A ben guardare, infatti, quel che di Macbeth ci fa fremere d’orrore non è, dal punto di vista etico, differente da ciò che in lui ci suscita ammirazione incondizionata; come ben spiega Schlegel il regicida mantiene il suo eroismo anche dopo essersi macchiato dell’infame delitto (non a caso Shakespeare gli rende l’onore di una morte degna di un combattente); una volta conquistato al potere – così come prima di arrivarci, del resto – egli è tormentato da dubbi e scrupoli, indizio chiarissimo di una coscienza non completamente torbida, di una nobiltà d’intenti e sentimenti in lotta costante con istinti selvaggi: le sue macchinazioni sono frutto di ossessioni, proprio come le allucinazioni di cui soffre (si pensi alla visione dello spettro di Banco, suo amico e compagno d’armi di un tempo fatto uccidere dai sicari, nella indimenticabile scena del banchetto); in una parola, Macbeth (e in qualche modo, seppur in diversa misura, anche la moglie), non si trasforma mai nell’opposto di se stesso, egli rimane uomo, e uomo tragicamente imperfetto tanto nella gloria di cui è colmato al principio dell’opera quanto nell’odio sempre più forte che suscita nel prosieguo della storia. La sua parabola, pertanto, sfrondata da ogni orpello artistico e letterario, è quella che in potenza attende ogni uomo, sulla cui strada, un giorno, potrebbero apparire tre streghe, incarnazione di tutto ciò che egli desidera. E senza averne coscienza, teme.

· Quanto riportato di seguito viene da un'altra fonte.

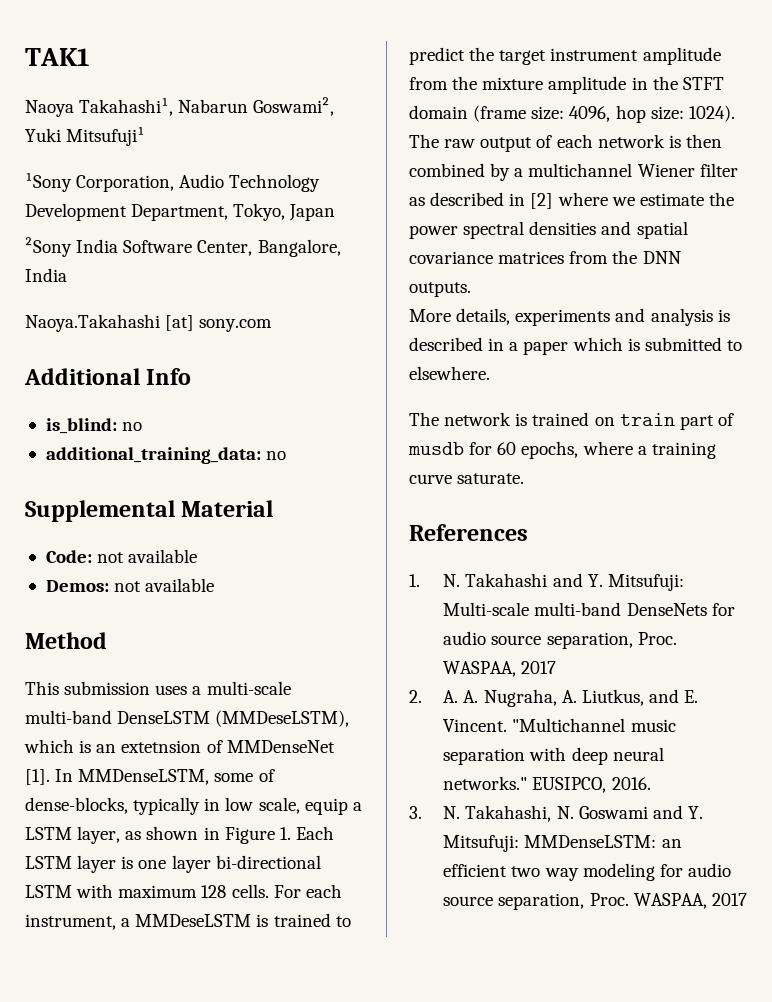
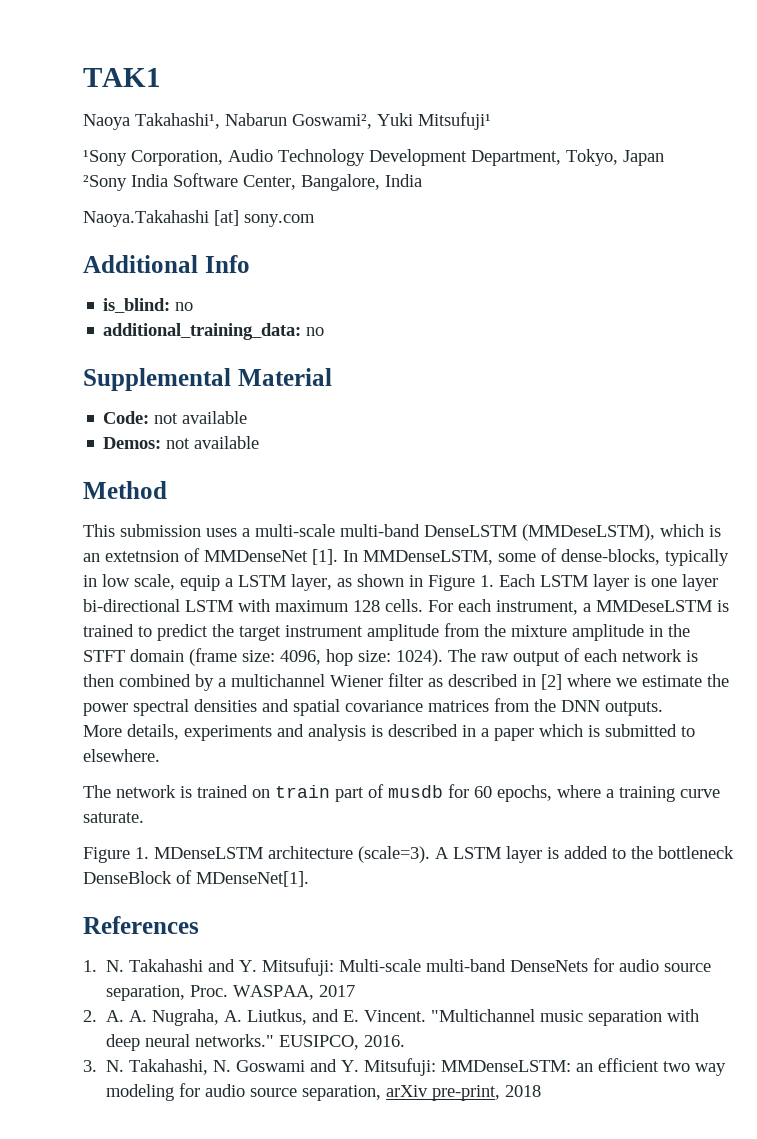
(525, 478) none -> [83,846,734,863] [83,870,309,887] // Figure 1. MDenseLSTM architecture (scale=3). A LSTM layer is added to the bottleneck DenseBlock of MDenseNet[1].
[589,893,747,909] Proc. WASPAA, 2017 -> [386,1085,542,1101] arXiv pre-print, 2018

Invece dell’incipit della tragedia, eccovi ancora Schlegel; le conclusioni del suo illuminante saggio. Buona lettura.
In tutte le parti di questo ardito disegno si ravvisa un secolo vigoroso, un clima settentrionale che produce uomini di ferro. È difficile determinare esattamente la durata dell’azione: secondo la storia, comprende forse parecchi anni; ma sappiamo che il tempo più pieno d’avvenimenti è sempre il meno lungo per l’immaginazione; e ciò che si trova qui rinchiuso in breve intervallo, non pure riguardo agli avvenimenti esterni, ma relativamente allo stato morale dei personaggi, è veramente prodigioso.